Darwin had described human beings as a relatively intelligent species evolved from primitive apes motivated by lusts and aggression (as Freud would confirm later in psychology). Our intelligence has taught us to behave socially, but fundamentally we are selfish beings subject to the law of "survival of the fittest".

When Adam Smith, in his famous work The Wealth of Nations, introduced the "invisible hand" of the market, by which the things and building blocks can be exchanged efficiently on the basis of each individual's self interest, we extended these laws into the realm of economics. The concept of the invisible hand made big impact because for the first time in history, economic exchange could be rightfully left to individuals without need from intervention from governments. 19th century economists such as Malthus and Ricardo, added the notion that economies are closed systems, bound by fixed quantities of material goods. No matter how large economies become, they remain closed, thus limited. This has led to an important premise underlying classical economics: scarcity is a natural state. Hence it is believed that competition for scarce resources, or even war, is natural too. We forgot that Adam Smith wrote in his earlier work The Theory of Moral Sentiments that markets could not function without ethics and morals. We have come to believe that greed and selfishness is what economies are all about.

As E.F. Schumacher observed:

"The idea of competition, natural selection and the survival of the fittest, which purports to explain the natural and automatic process of evolution and development, still dominates the minds of educated people today".
[10]

In his book "Small is Beautiful", Schumacher convincingly showed that these ideas, combined with the belief in positivism, have wrongly been given universal validity. They simply do not stand up to factual verification. But since they conveniently relieved us from responsibility - we could blame our immoral behavior on "instincts" - these ideas have retained a prominent place in the consciousness of modern man.

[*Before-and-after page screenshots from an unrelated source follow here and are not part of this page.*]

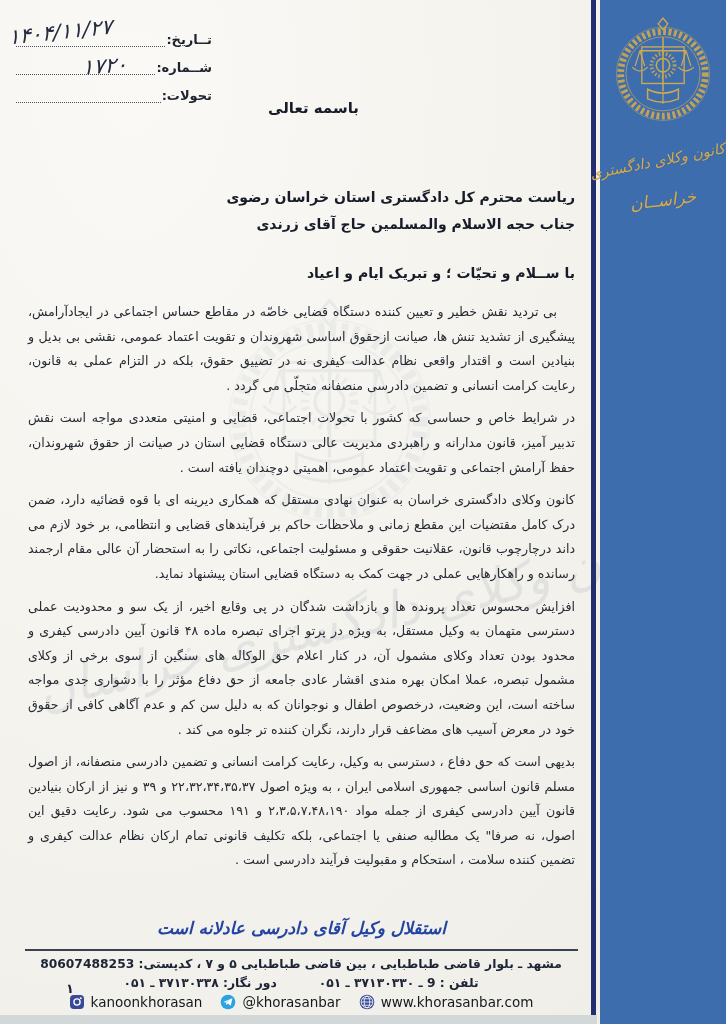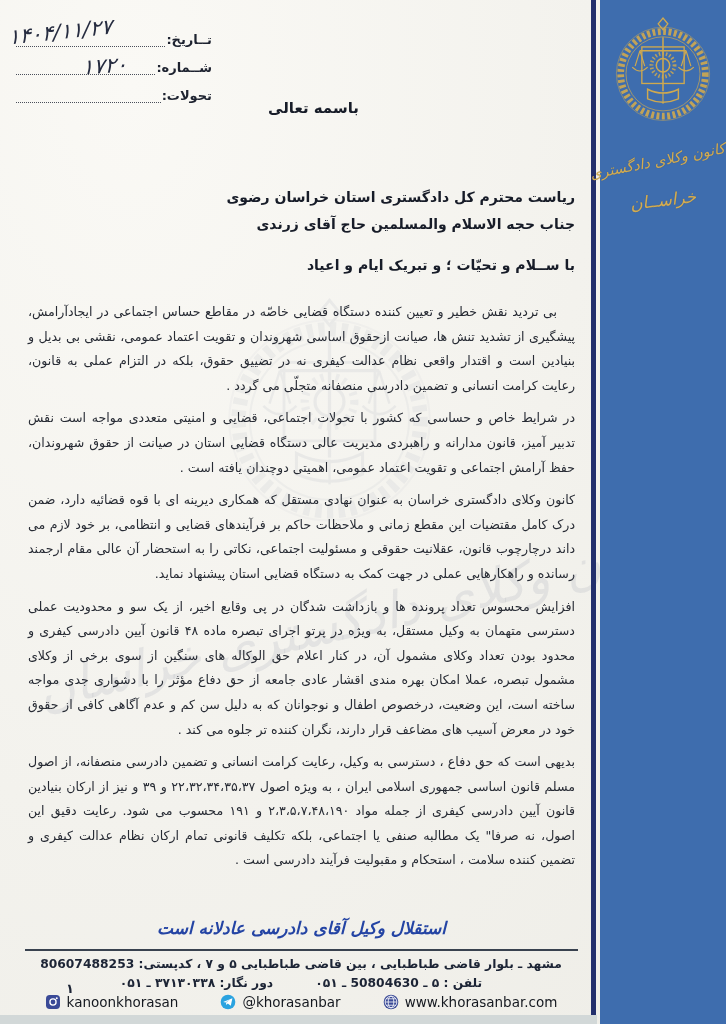"با ســلام و تحیّات ؛" .salutation { margin-top: 14px -> 22px }
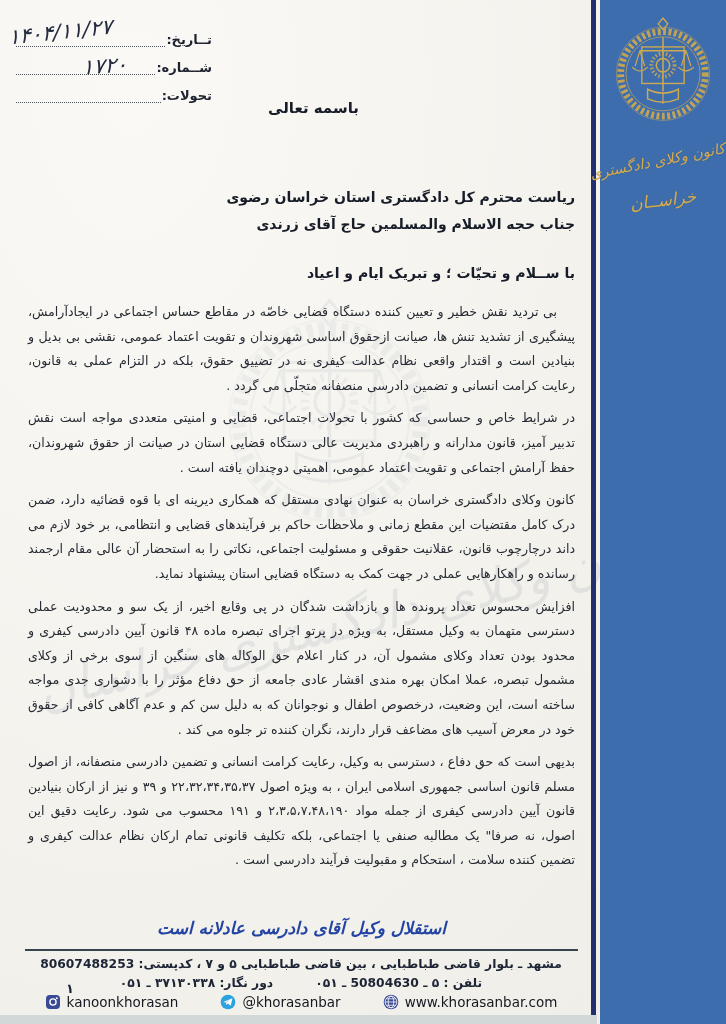"تلفن : ۵ ـ 50804630" span { text: ۵ ـ 50804630 -> 9 ـ ۳۷۱۳۰۳۳۰ }
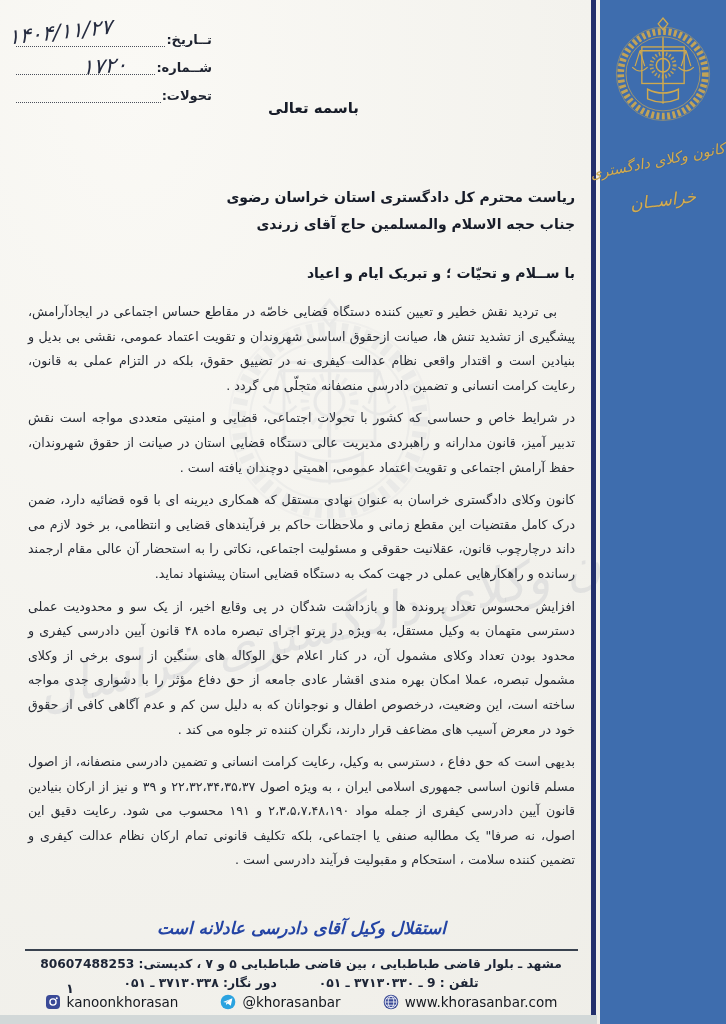"kanoonkhorasan" .f-social { gap: 42px -> 18px }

In fact, over the last two centuries we have firmly enshrined these principles in our capitalist legal systems, domestically and internationally. For example, when a competitor achieves a monopoly, he is punished under anti-trust laws, for competition must go on. The judge in the antitrust case against Microsoft ruled that the firm's monopoly had done "violence to the competitive process"
[11]. The international laws governing the main multilateral agency for international trade, the World Trade Organization (WTO), are based on Ricardo's concept of "comparative advantage", the idea that nations, by specializing, will benefit from unfettered competition. So, whether we like it or not, our modern society is organized on principles that favor and encourage competition.

At the same time we have developed indicators to measure the well-being of our society in terms of economic growth. Inspired by the mathematical approach of the natural sciences, we have chosen indicators which measure things that can be quantified by assigning monetary weightings. Thus, they exclude qualitative distinctions. Yet over the last decades it has appeared that it are exactly the qualitative factors that are crucial to our understanding the ecological, social and psychological dimensions of economic activity. For example, economic calculations ignore the value of things such as fresh water, green forests, clean air, traditional ways of life, to name but a few – simply because they cannot be easily quantified. This partial blindness of our current economic system is increasingly recognized as the most important force behind the accelerating destruction of the global environment.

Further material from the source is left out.